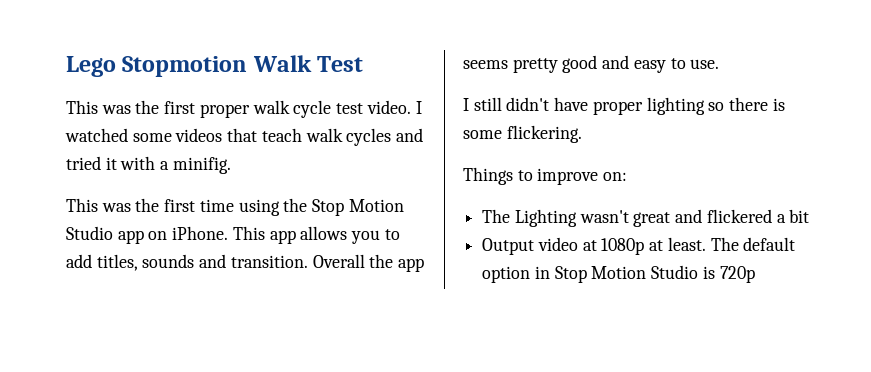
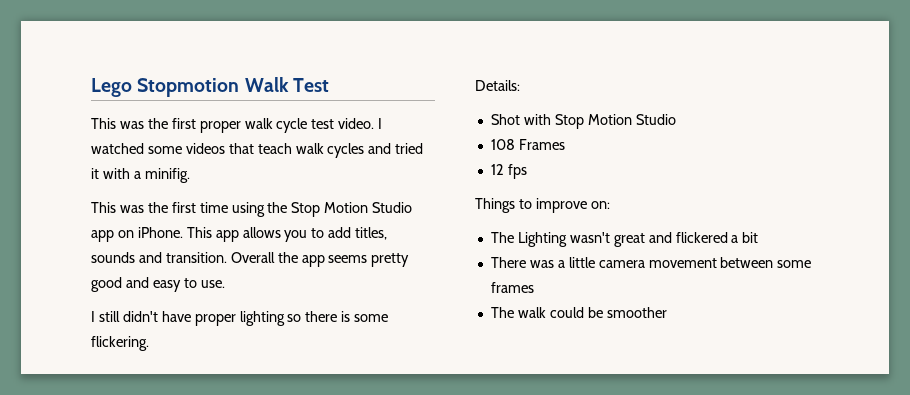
(582, 134) none -> [475,80,520,91] [490,114,676,129] [490,139,565,150] [490,164,527,179] // Details: // Shot with Stop Motion Studio // 108 Frames // 12 fps
[482,237,796,255] [482,265,755,283] Output video at 1080p at least. The default option in Stop Motion Studio is 720p -> [490,257,812,268] [490,282,534,293] [490,307,667,318] There was a little camera movement between some frames // The walk could be smoother

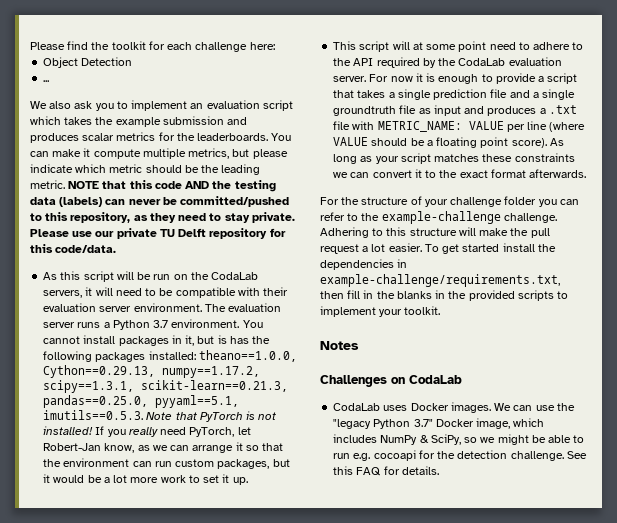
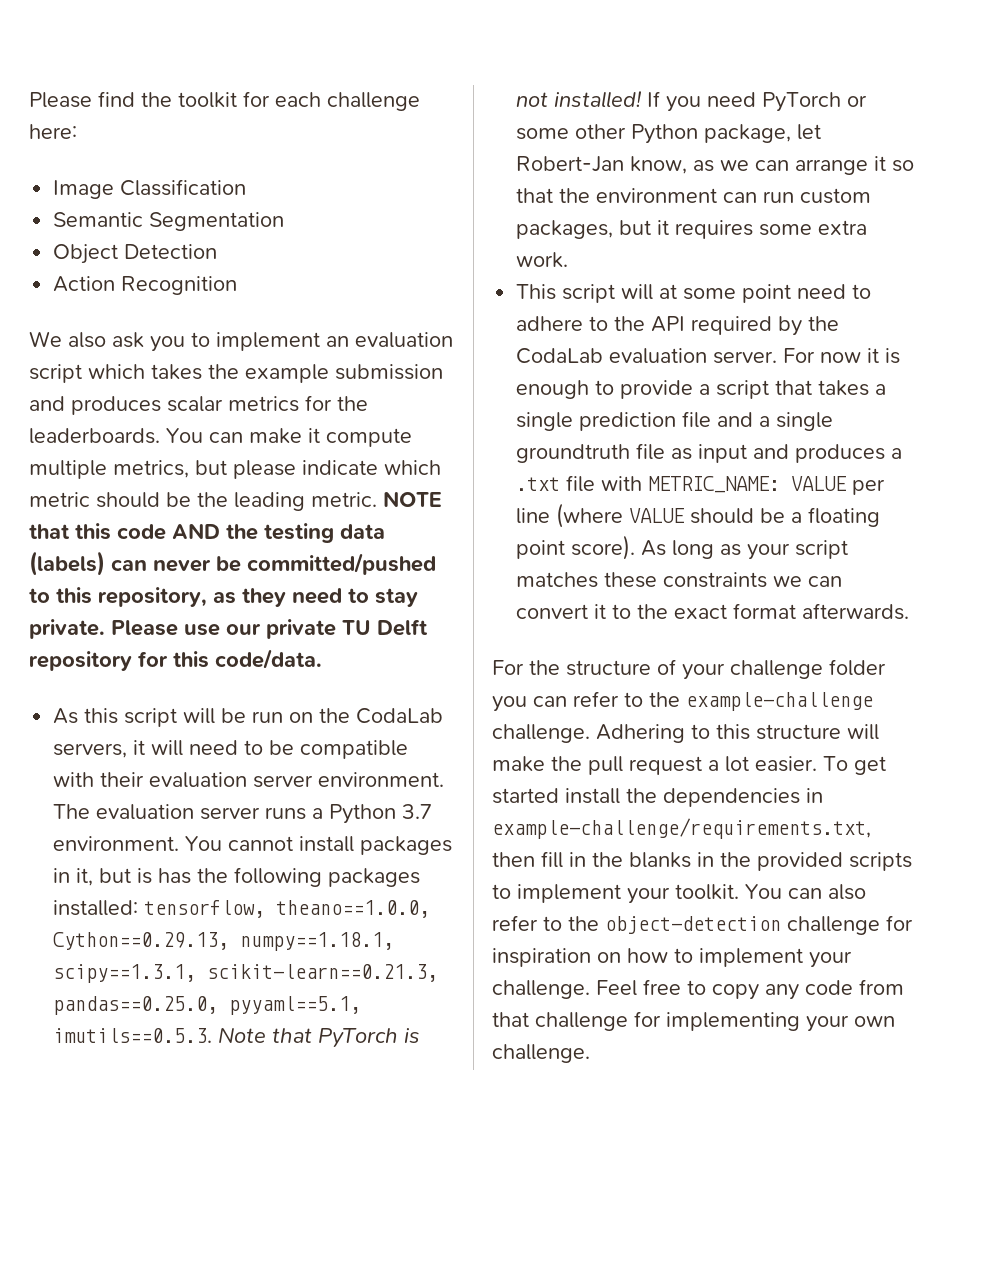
(275, 46) none -> [53,179,247,199] [53,212,285,231] // Image Classification // Semantic Segmentation
[43,80,50,82] ... -> [53,276,238,295] Action Recognition
(196, 355) none -> [144,900,266,918] tensorflow,
[162,366,261,378] numpy==1.17.2, -> [240,932,395,951] numpy==1.18.1,
[128,427,235,437] really need PyTorch, -> [707,92,868,112] [516,124,792,144] need PyTorch or some other Python package,
[53,474,248,485] would be a lot more work to set it up. -> [675,220,868,239] [516,252,569,268] requires some extra work.
[320,341,359,350] [320,375,462,387] [333,402,575,413] [333,418,545,429] [333,434,585,445] [333,450,587,461] [333,466,439,476] // Notes // Challenges on CodaLab // CodaLab uses Docker images. We can use the "legacy Python 3.7" Docker image, which includes NumPy & SciPy, so we might be able to run e.g. cocoapi for the detection challenge. See this FAQ for details. -> [745,884,866,900] [492,915,913,935] [492,948,852,968] [492,979,904,1000] [492,1011,895,1032] [492,1044,590,1063] You can also refer to the object-detection challenge for inspiration on how to implement your challenge. Feel free to copy any code from that challenge for implementing your own challenge.

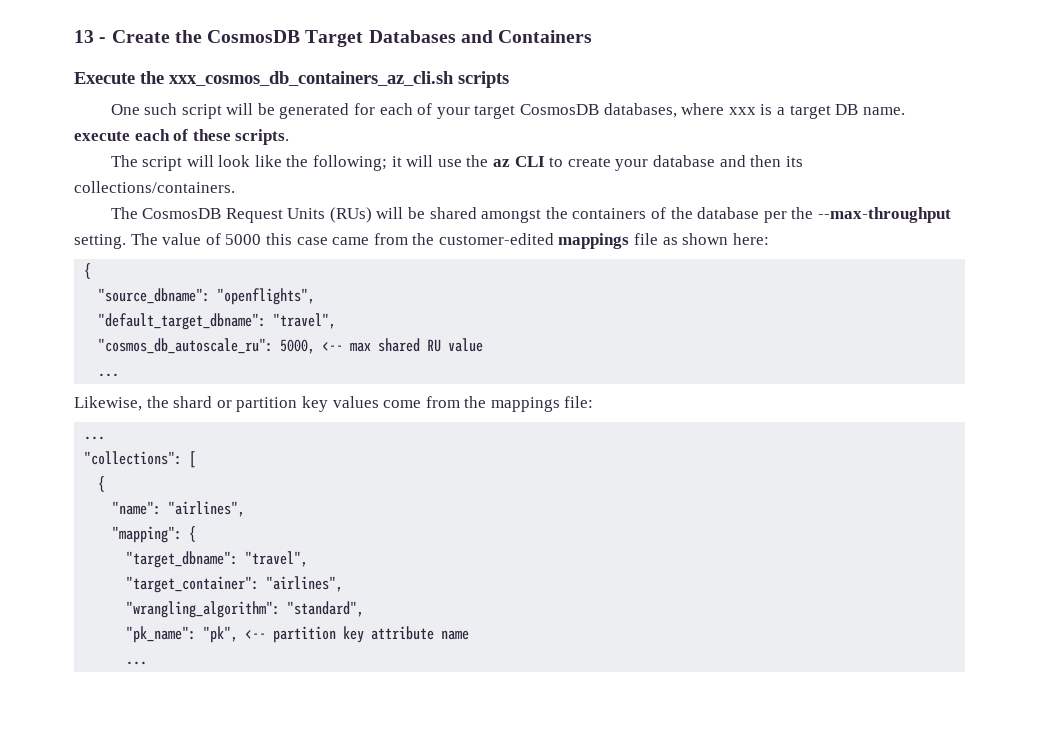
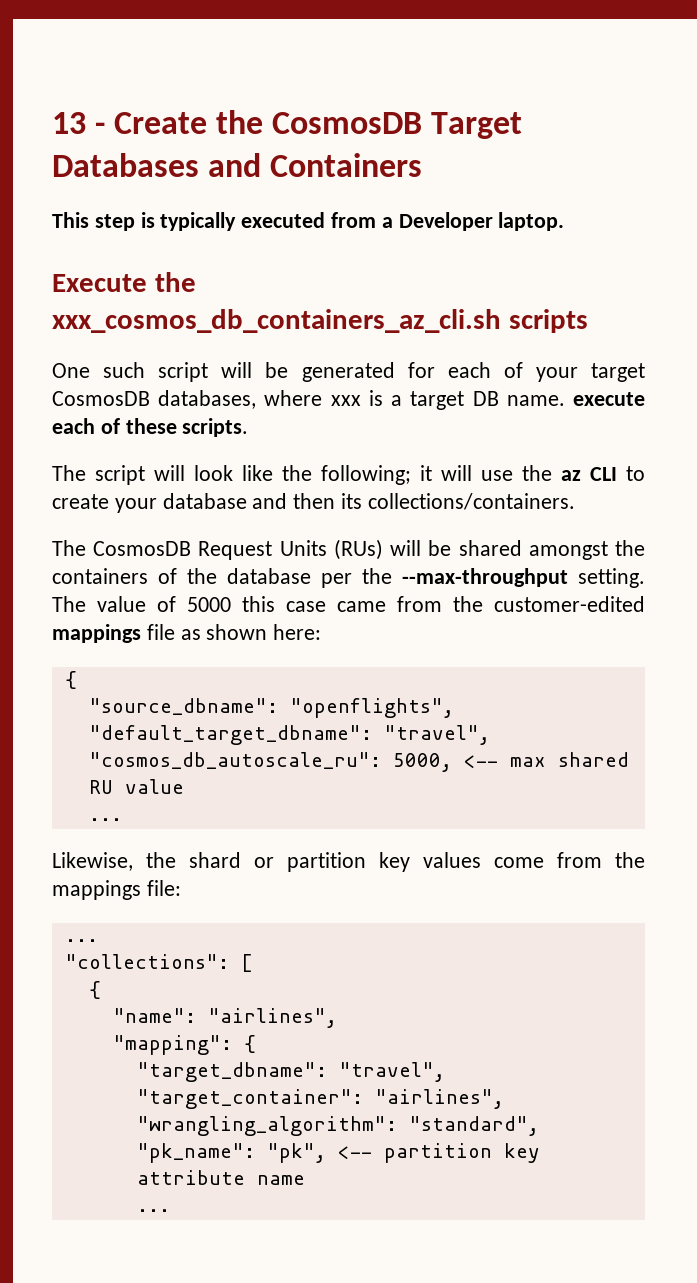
(593, 36) none -> [52,212,565,231] // This step is typically executed from a Developer laptop.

◆ ◆ ◆ ◆ ◆ ◆ ◆

** YOUR GOAL **
Return the total number of lines in the records that contain "Motion", without any explanation.

** OUTPUT FOR THIS TASK **
2